10/28/2003 9:22:00 PM

0

On Wed, Oct 29, 2003 at 05:36:01AM +0900, Daniel Carrera wrote:
> I'm trying to figure out what the boolean "xor" operator is in Ruby. I
> thought it was "^^" but that doesn't work. I searched through PickAxe and
> couldn't find a mention of xor.

Neither Ruby in a Nutshell mentions one. However I made a quick tests and it
seems it is safe to use ^ for integers.

Dalibor

--
Dalibor Sramek http://www.insu... | In the eyes of cats,
dalibor.sramek@insula.cz | all things belong to cats.

Daniel Carrera

10/28/2003 9:29:00 PM

0

Thanks everyone. Yeah, ^ seems to work.



On Tue, Oct 28, 2003 at 03:04:04PM -0600, Lyle Johnson wrote:
> Daniel Carrera wrote:
>
> >I'm trying to figure out what the boolean "xor" operator is in Ruby. I
> >thought it was "^^" but that doesn't work.
>
> It's just a single "^" character, e.g.
>
> six = 2 ^ 4
>
> Hope this helps,
>
> Lyle

--
Daniel Carrera | OpenPGP KeyID: 9AF77A88
PhD grad student. |
Mathematics Dept. | "To understand recursion, you must first
UMD, College Park | understand recursion".

Dave Thomas

10/28/2003 10:03:00 PM

0


On Oct 28, 2003, at 14:36, Daniel Carrera wrote:

> Hi all,
>
> I'm trying to figure out what the boolean "xor" operator is in Ruby. I
> thought it was "^^" but that doesn't work.
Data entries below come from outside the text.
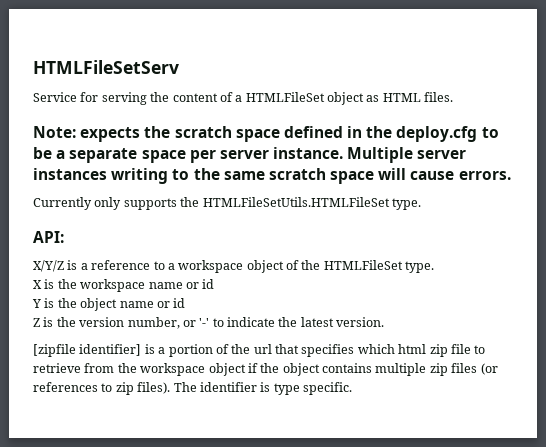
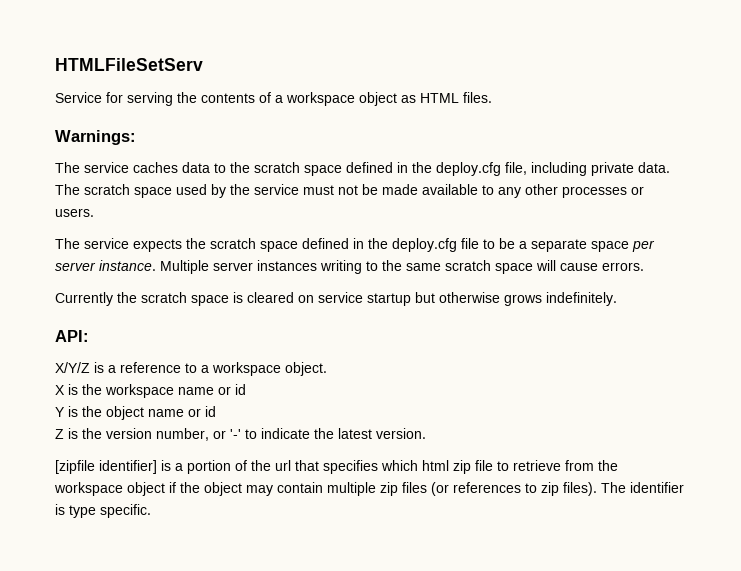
- Service for serving the content of a HTMLFileSet object as HTML files.
+ Service for serving the contents of a workspace object as HTML files.
- Note: expects the scratch space defined in the deploy.cfg to be a separate space per server instance.
+ Warnings:
+ The service caches data to the scratch space defined in the deploy.cfg file, including private data. The scratch space used by the service must not be made available to any other processes or users.
+ The service expects the scratch space defined in the deploy.cfg file to be a separate space per server instance.
- Currently only supports the HTMLFileSetUtils.HTMLFileSet type.
+ Currently the scratch space is cleared on service startup but otherwise grows indefinitely.
- X/Y/Z is a reference to a workspace object of the HTMLFileSet type.
+ X/Y/Z is a reference to a workspace object.
- [zipfile identifier] is a portion of the url that specifies which html zip file to retrieve from the workspace object if the object contains multiple zip files (or references to zip files).
+ [zipfile identifier] is a portion of the url that specifies which html zip file to retrieve from the workspace object if the object may contain multiple zip files (or references to zip files).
I searched through PickAxe
> and
> couldn't find a mention of xor.
>

http://www.rubycentral.com/book/ref_c_falseclass.html#Fals...
http://www.rubycentral.com/book/ref_c_fixnum.html#Fixnum.Bit...

etc


Josef 'Jupp' Schugt

10/28/2003 11:22:00 PM

0

* Daniel Carrera; Wed, 29 Oct 2003 06:28:45 +0900

> Thanks everyone. Yeah, ^ seems to work.
[...as an XOR operator]

One should add that the exponentiation operator is '**'.
Matz, does that syntax mean that Ruby also has COBOL or FORTRAN
heritage (I am not aware of anything else that would justify that
assumption)?

Josef 'Jupp' Schugt

Mark J. Reed

10/29/2003 12:17:00 AM

0

On Tue, Oct 28, 2003 at 11:21:33PM +0000, Josef 'Jupp' Schugt wrote:
> One should add that the exponentiation operator is '**'.
> Matz, does that syntax mean that Ruby also has COBOL or FORTRAN
> heritage (I am not aware of anything else that would justify that
> assumption)?

AFAIK, Ruby got it from Perl, which got it from Fortran, only because
C has no exponentiation operator and ^ was taken by XOR.